Un récepteur très animal

La réponse courte est “tous”… La structure primaire d'ACE2 est « conservée à travers le règne animal, du poisson des amphibiens, reptiles, oiseaux jusqu'aux mammifères ». Les auteurs ont focalisé leur comparaison sur 7 espèces (pas le chien ni le chat) : un poisson (Callorhinchus milii), un amphibien (Xenopus laevis), un oiseau (Nipponia nippon), un serpent (Protobothrops mucrosquamatus), un chiroptère (Rhinolophus sinicus), et un autre mammifère (la civette palmiste masquée, Paguma larvata), en plus de l'Homme. Pour les 20 acides aminés du récepteur dont il est connu qu'ils interagissent « directement » avec le SARS-CoV-2 pour l'entrée dans la cellule, « quatre d'entre eux sont partagés par les 7 espèces animales (…). La plupart des autres [acides aminés] de la zone de contact sont conservés, ou remplacés par des acides aminés ayant des propriétés chimiques similaires ». Ainsi, les protéines ACE2 de toutes ces espèces « ont le potentiel d'interagir avec une affinité élevée » avec le virus. « Il ne serait pas surprenant qu'un de ces espèces sauvages soit trouvée hôte primaire ou secondaire » du SARS-CoV-2… Indépendamment du pangolin et en allant jusqu'aux reptiles.

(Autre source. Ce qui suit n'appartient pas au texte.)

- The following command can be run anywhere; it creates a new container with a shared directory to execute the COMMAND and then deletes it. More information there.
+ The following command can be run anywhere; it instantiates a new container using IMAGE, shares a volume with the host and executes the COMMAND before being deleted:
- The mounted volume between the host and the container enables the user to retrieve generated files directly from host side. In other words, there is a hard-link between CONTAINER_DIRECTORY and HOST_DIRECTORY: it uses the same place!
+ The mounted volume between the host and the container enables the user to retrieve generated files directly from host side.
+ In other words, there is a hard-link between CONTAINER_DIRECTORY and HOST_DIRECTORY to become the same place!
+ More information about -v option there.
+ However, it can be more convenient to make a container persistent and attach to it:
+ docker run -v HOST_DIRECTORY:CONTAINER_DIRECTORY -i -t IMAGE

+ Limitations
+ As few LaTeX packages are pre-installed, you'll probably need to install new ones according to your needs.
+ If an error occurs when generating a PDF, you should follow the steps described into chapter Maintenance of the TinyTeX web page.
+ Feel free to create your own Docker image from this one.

Voie respiratoire, oui mais non… ?

Toutefois, les données moléculaires ont beau être présentes, ce virus n'en finit pas de poser des questions. Il est aujourd'hui convenu que la principale voie de contamination humaine est aérienne. Or l'ACE2 est très peu exprimée dans la sphère ORL, au contraire, elle l'est abondamment dans le tractus digestif, le rein et les gonades mâles.

Niveau d'expression comparé de la protéine ACE2 dans différents organes humains, avec pointés en rouge les tissus de la sphère ORL (d'après Chen et coll., 2020).

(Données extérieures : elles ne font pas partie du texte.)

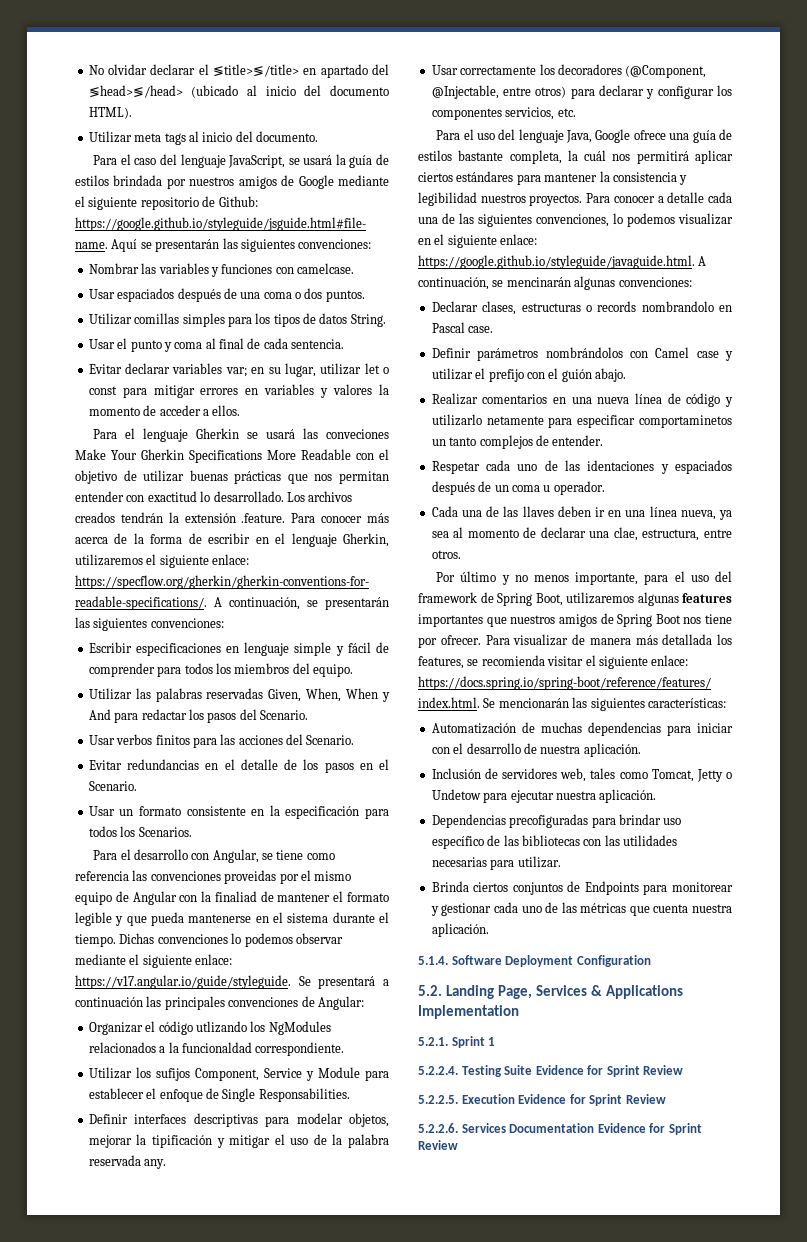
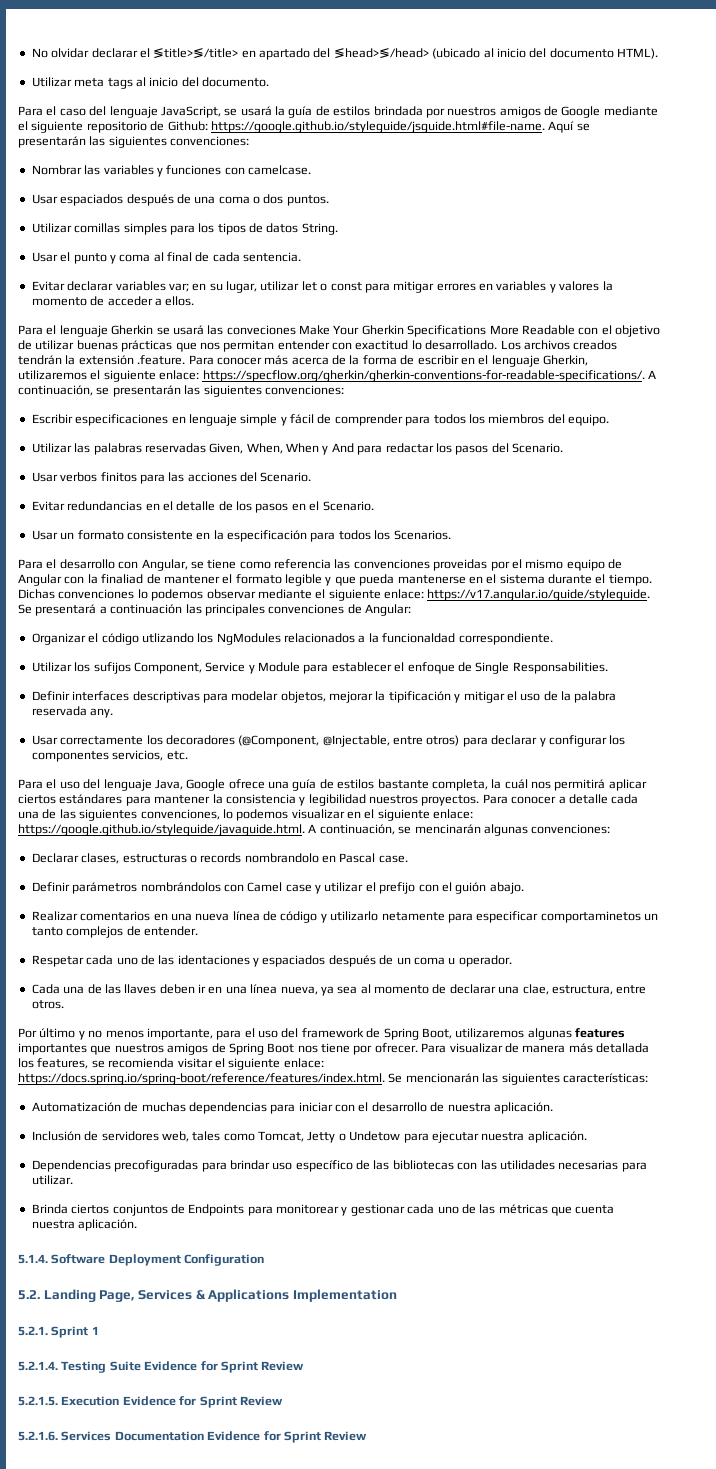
- 5.2.2.4. Testing Suite Evidence for Sprint Review
+ 5.2.1.4. Testing Suite Evidence for Sprint Review
- 5.2.2.5. Execution Evidence for Sprint Review
+ 5.2.1.5. Execution Evidence for Sprint Review
- 5.2.2.6. Services Documentation Evidence for Sprint Review
+ 5.2.1.6. Services Documentation Evidence for Sprint Review

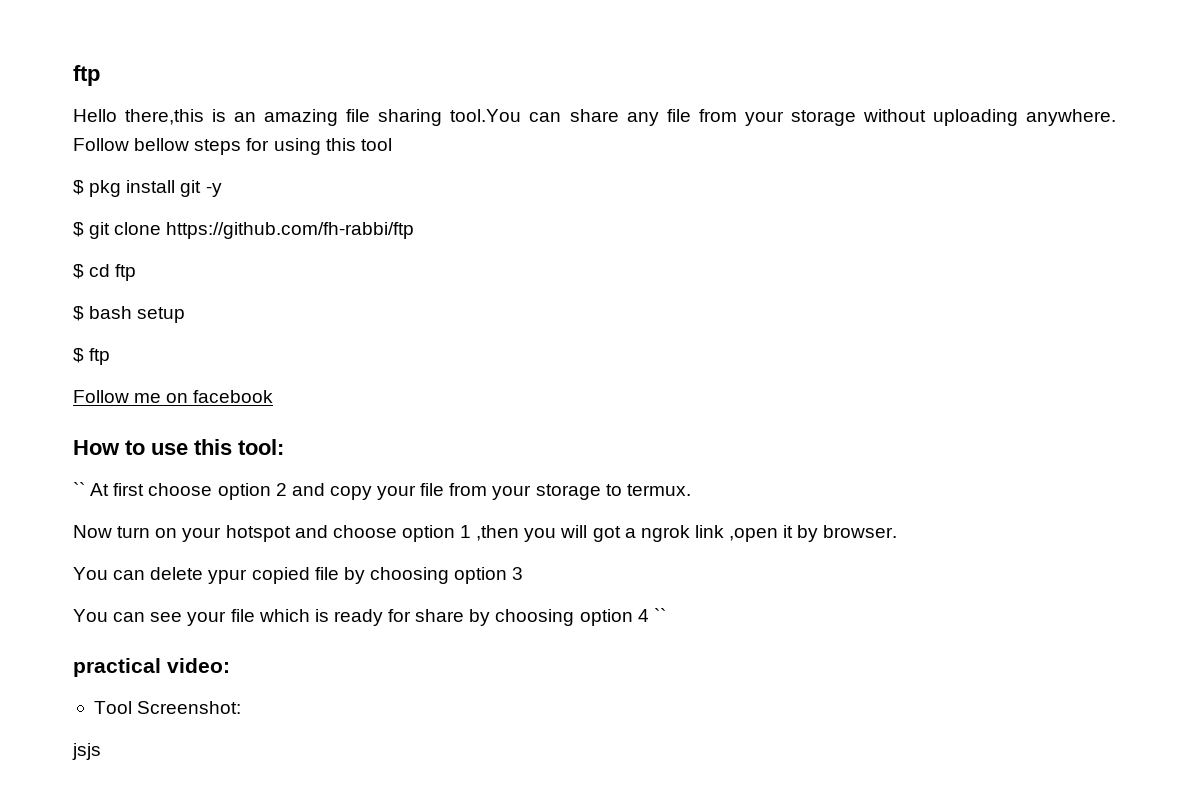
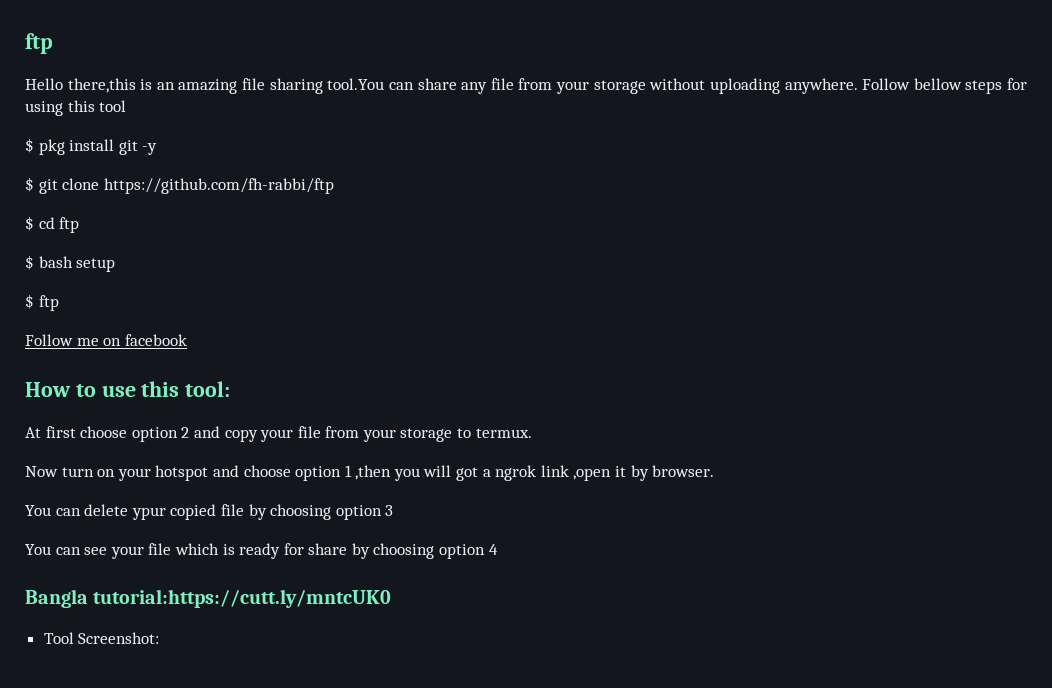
- `` At first choose option 2 and copy your file from your storage to termux.
+ At first choose option 2 and copy your file from your storage to termux.
- You can see your file which is ready for share by choosing option 4 ``
- practical video:
+ You can see your file which is ready for share by choosing option 4
+ Bangla tutorial:https://cutt.ly/mntcUK0
- jsjs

Les auteurs de l'étude interprètent cela comme un élément devant inciter à explorer les autres voies de transmission chez l'Homme. Mais pour être infectés par l'Homme et par voie aérienne, un chien ou un chat doivent exprimer le récepteur du virus dans son appareil respiratoire. Or le gène d'ACE2 est bien exprimé dans les poumons de chiens (comme dans le cœur, les reins et les gonades mâles et femelles) et des chats (avec une seule description, alors que de nombreuses autres le rapportent dans le tissu adipeux sous-cutanée et le foie). Les préconisations de départ de protéger les animaux de compagnie en cas d'infection du maître, semblent donc fondées… En attendant le résultat du suivi virologique du chien à Hong Kong pour évaluer la réalité de cette réceptivité théorique au SARS-CoV-2…

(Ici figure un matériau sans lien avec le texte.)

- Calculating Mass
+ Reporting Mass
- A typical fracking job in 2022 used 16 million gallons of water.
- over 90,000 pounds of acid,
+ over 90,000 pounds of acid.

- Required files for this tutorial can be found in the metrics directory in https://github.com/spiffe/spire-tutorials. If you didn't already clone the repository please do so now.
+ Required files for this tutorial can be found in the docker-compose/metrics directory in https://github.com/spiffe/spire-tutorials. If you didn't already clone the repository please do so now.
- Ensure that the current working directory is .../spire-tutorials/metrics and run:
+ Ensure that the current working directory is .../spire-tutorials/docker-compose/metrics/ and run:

Deux arguments supplémentaires peuvent être avancés contre la réalité d'une telle infection : 

  • l'épidémiologie du COVID-19 en Chine n'est pas en faveur d'un tel rôle des animaux de compagnie ;
  • une équipe chinoise a comparé l'infection expérimentale des souris de laboratoire de souche sauvage (qui ont donc bien un ACE2 murin “conservé”) et des souris transgéniques pour le gène de l'ACE2 humaine. Les premières ne développent pas d'infection, alors que les secondes succombent à une pneumonie interstitielle.